Radioimmunoimaging with disease-specific tracers can be advantageous compared to that with nonspecific tracers for the imaging of glucose metabolism and cell proliferation. Monoclonal antibodies (mAbs) or their fragments are excellent tools for immuno-positron emission tomography (PET). In this study, PSMA-specific mAb 3/F11 and its recombinant fragments were compared for the imaging of prostate cancer in xenografts.


Recombinant anti-PSMA antibody fragments D7-Fc and D7-CH3 were constructed by genetically fusing the binding domains of mAb 3/F11 (D7) to the human IgG3 CH3 or CH2-CH3 (Fc) domain. The fragments and the mAb 3/F11 were DOTA conjugated, tested in vitro, and radiolabeled with (64) Cu. PSMA-positive C4-2 and PSMA-negative DU 145 prostate cancer xenografts were used for PET-MR imaging and for ex vivo biodistribution.


The constructs showed strong and specific binding to PSMA-positive C4-2 cells in vitro which did not decrease after DOTA conjugation.
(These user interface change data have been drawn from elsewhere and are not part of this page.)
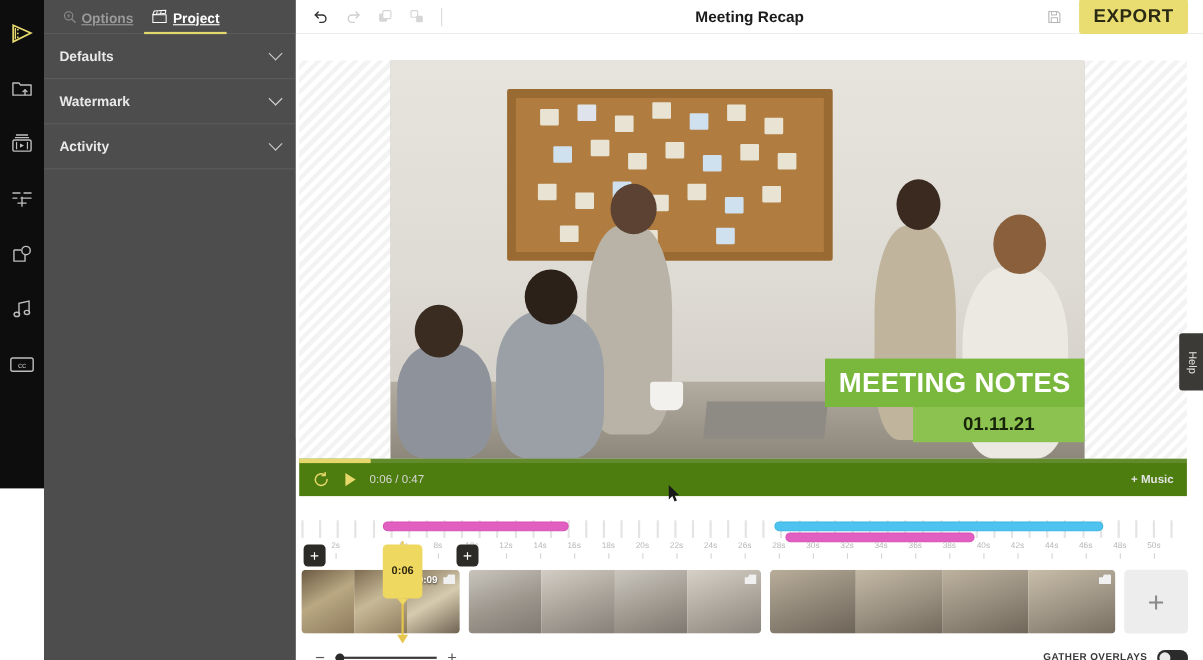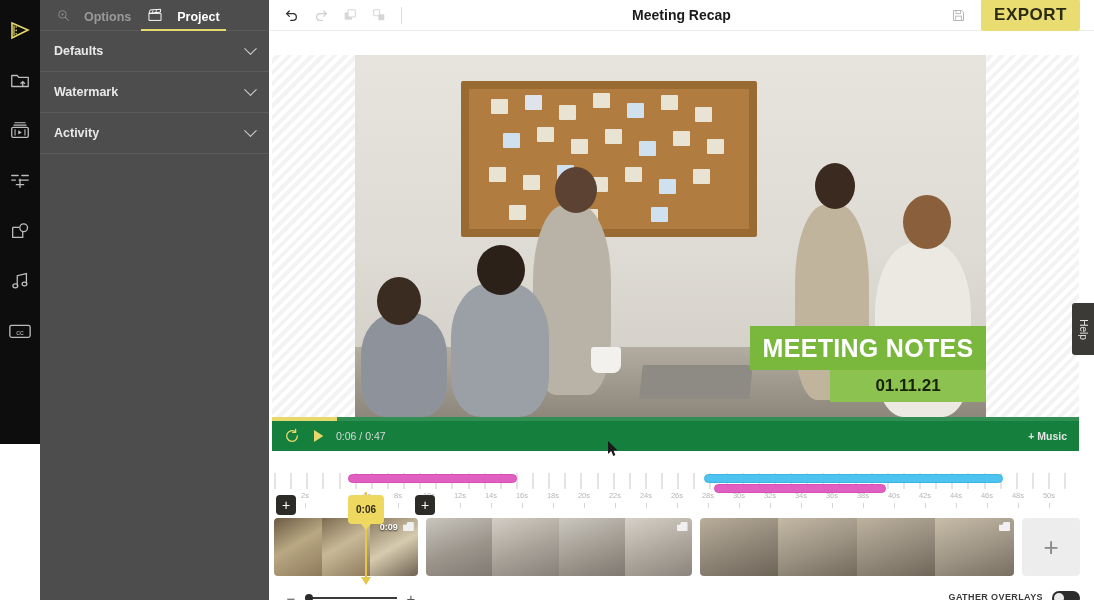--- a/index.html
+++ b/index.html
@@ -32,25 +32,26 @@
     background: #4d4d4d;
     display: flex; flex-direction: column;
     position: relative;
   }
   .panel-tabs {
     height: 31px; display: flex; align-items: flex-end;
     border-bottom: 1px solid #5a5a5a;
     padding-left: 10px;
   }
   .ptab {
-    display: flex; align-items: center; gap: 14px;
+    display: flex; align-items: center; gap: 4px;
     padding: 0 10px 5px 6px;
     font-size: 12.5px; font-weight: bold;
     color: #9a9a9a; cursor: pointer;
     position: relative;
+    text-decoration: underline;
   }
   .ptab.active { color: #ffffff; }
   .ptab.active::after {
     content: ""; position: absolute; left: 0; right: 4px; bottom: -1px;
     height: 2px; background: #e4d96f;
   }
   .panel-body { padding: 0 14px; }
   .format-row {
     display: flex; align-items: flex-start; justify-content: space-between;
     padding-top: 16px;
@@ -147,21 +148,21 @@
   }
   .overlay-date {
     position: absolute; right: 0; top: 315px; width: 156px; height: 32px;
     background: #8cc24f; display: flex; align-items: center; justify-content: center;
   }
   .overlay-date span { color: #17240a; font-size: 17px; font-weight: bold; }
 
   
   .playerbar {
     position: absolute; left: 3px; right: 15px; top: 386px; height: 34px;
-    background: #15803d;
+    background: #4d7c0f;
   }
   .progress-track {
     position: absolute; left: 0; top: 0; width: 100%; height: 4px; background: rgba(255,255,255,.12);
   }
   .progress-fill { position: absolute; left:0; top:0; height: 4px; background: #e6d86a; }
   .pb-inner {
     position: absolute; left: 0; right: 0; top: 4px; bottom: 0;
     display: flex; align-items: center; padding: 0 12px;
   }
   .pb-time { color: #d8d8d8; font-size: 10.5px; margin-left: 10px; }
@@ -197,21 +198,21 @@
   }
   .addbtn {
     position: absolute; width: 20px; height: 20px; border-radius: 4px;
     background: #2d2b28; color: #fff;
     display: flex; align-items: center; justify-content: center;
     font-size: 14px; line-height: 1; cursor: pointer; z-index: 5;
   }
   .time-pill {
     position: absolute; background: #efd860; color: #2f2a10;
     font-size: 10px; font-weight: bold; border-radius: 4px;
-    padding: 9px 8px; z-index: 6;
+    padding: 19px 8px; z-index: 6;
   }
   .time-pill::after {
     content:""; position:absolute; left: 50%; margin-left:-5px; top: 100%;
     border-left:5px solid transparent; border-right:5px solid transparent;
     border-top:6px solid #efd860;
   }
   .playhead {
     position: absolute; width: 2px; background: #e6c64c; z-index: 4;
   }
   .playhead::after {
Both tested fragments showed stable accumulation in PSMA-positive C4-2 tumors at all measured time points but reduced uptake compared to the full-length antibody. Other organs and PSMA-negative tumors showed a very low tracer uptake only 3 hr after injection, with the exception of the kidneys, which demonstrated high radioactivity uptake due to rapid renal clearance of the mAb fragments.


Stable tumor uptake and fast serum clearance of the tested radiolabeled fragments was observed in this preclinical study compared to the full length mAb. Since the fragments show rapid and specific tumor uptake, the tested fragments might serve as tools for theranostic imaging with suitable isotopes for radioimmunotherapy.